Précisons d’abord que, s’il est accepté, comme nous le suggérons, que la Convention de Montréal ne s’applique pas en l’espèce, la question d’interprétation conciliatrice ou de conflit de lois ne se pose simplement pas. Subsidiairement, si la Convention de Montréal s’applique, l’exclusivité prévue à l’article 29 ne vaut selon nous qu’au sein de son champ d’application; elle ne couvre donc que les hypothèses visées par les quatre chefs de responsabilité y prévues et n’exclut donc aucunement un recours formé en vertu de la partie IV de la LLO. La question de conflit de lois ne se pose donc ici que s’il est postulé que la Convention de Montréal régit la situation qui a donné lieu au recours en l’espèce et que l’article 29 exclut tout recours au droit interne, en l’occurrence la LLO.

Ayant retenu cette hypothèse, la Cour d’appel fédérale a cependant conclu qu’il n’y avait pas conflit de lois.
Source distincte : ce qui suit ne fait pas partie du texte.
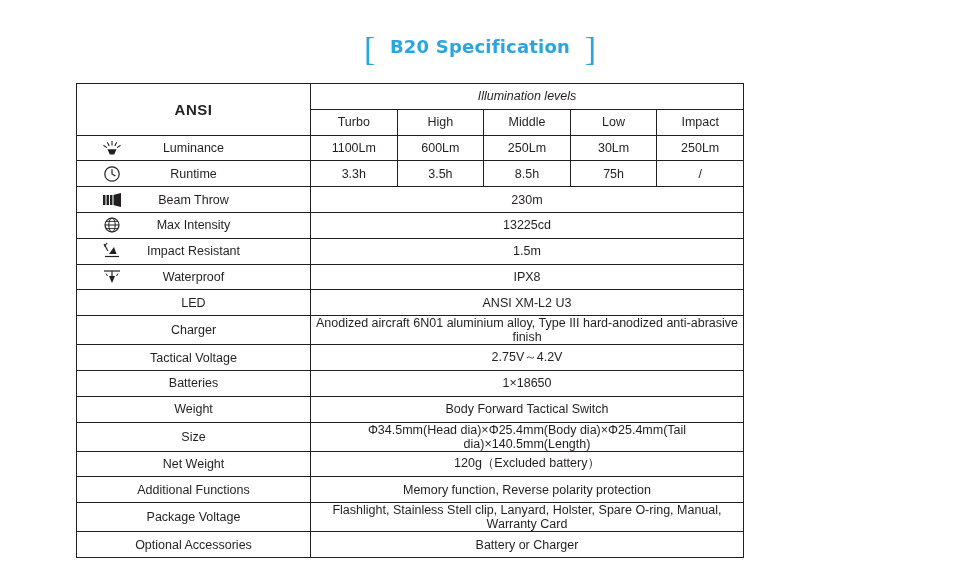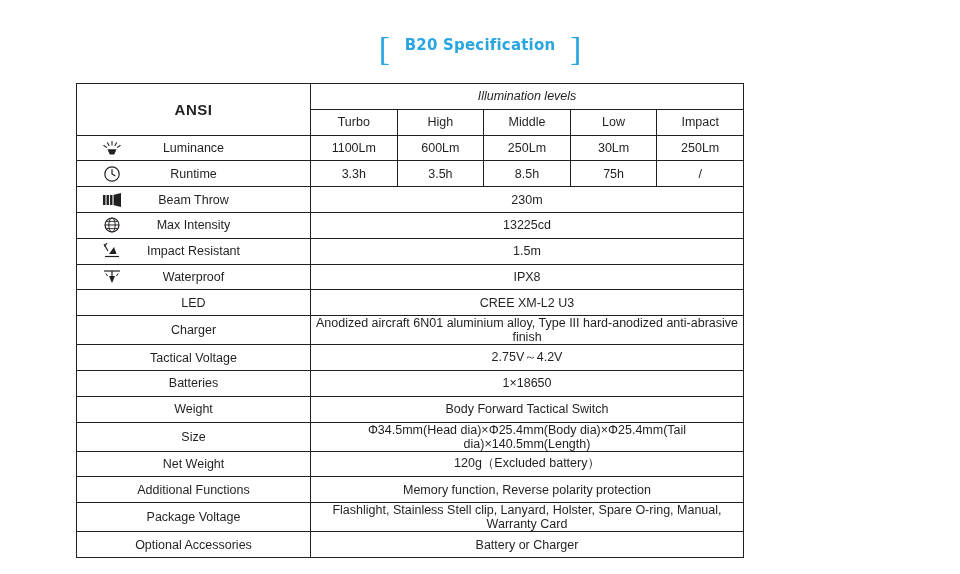"B20 Specification" .title-text { font-size: 15px -> 18px }
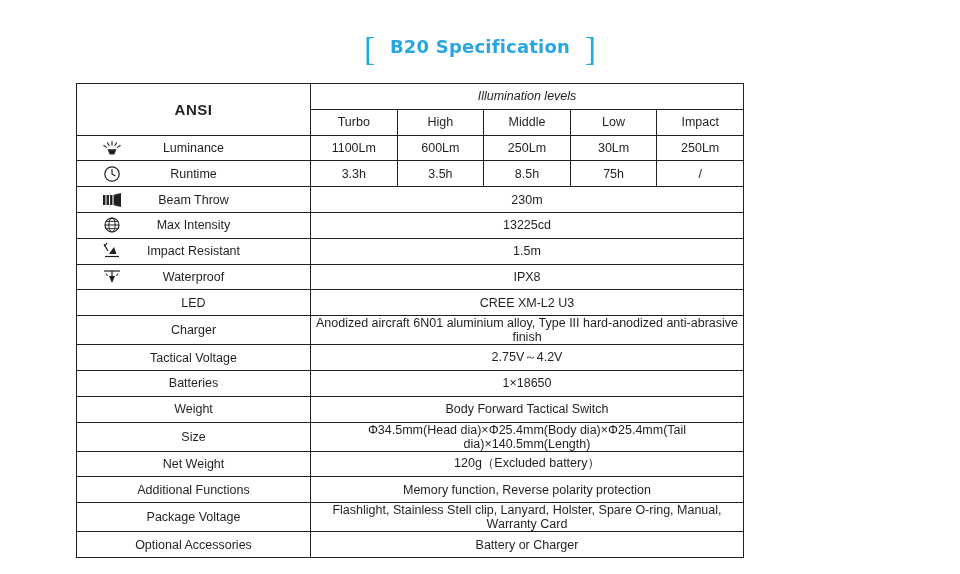"CREE XM-L2 U3" td { text: CREE -> ANSI }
Pour ce faire, elle s’est appuyée sur une définition de la notion de « conflit de lois » qu’elle a emprunté d’un ouvrage de droit international privé québécois[13] :

Il y a conflit de lois lorsqu’une situation donnée est liée à deux ou plusieurs systèmes juridiques et qu’il s’agit de dire lequel de ces systèmes régit la ou les questions qu’elle pose.

Comme son titre l’indique, cet ouvrage traite de droit international privé dans la mesure où il s’applique au Québec, et non au Canada dans son ensemble. Une lecture du chapitre[14] d’où est tirée la définition révèle d’ailleurs que la notion de conflit de lois y abordée se réfère plutôt aux conflits d’ordres juridiques et vise donc à répondre à la question de savoir quel système juridique s’applique à une situation internationale, d’où la référence aux « systèmes juridiques » dans la définition. En l’espèce, il ne s’agit aucunement ici de faire un choix entrer l’un ou l’autre système juridique, puisque la Convention de Montréal, intégrée au droit interne par la Loi sur le transport aérien, appartient au même système juridique que la LLO.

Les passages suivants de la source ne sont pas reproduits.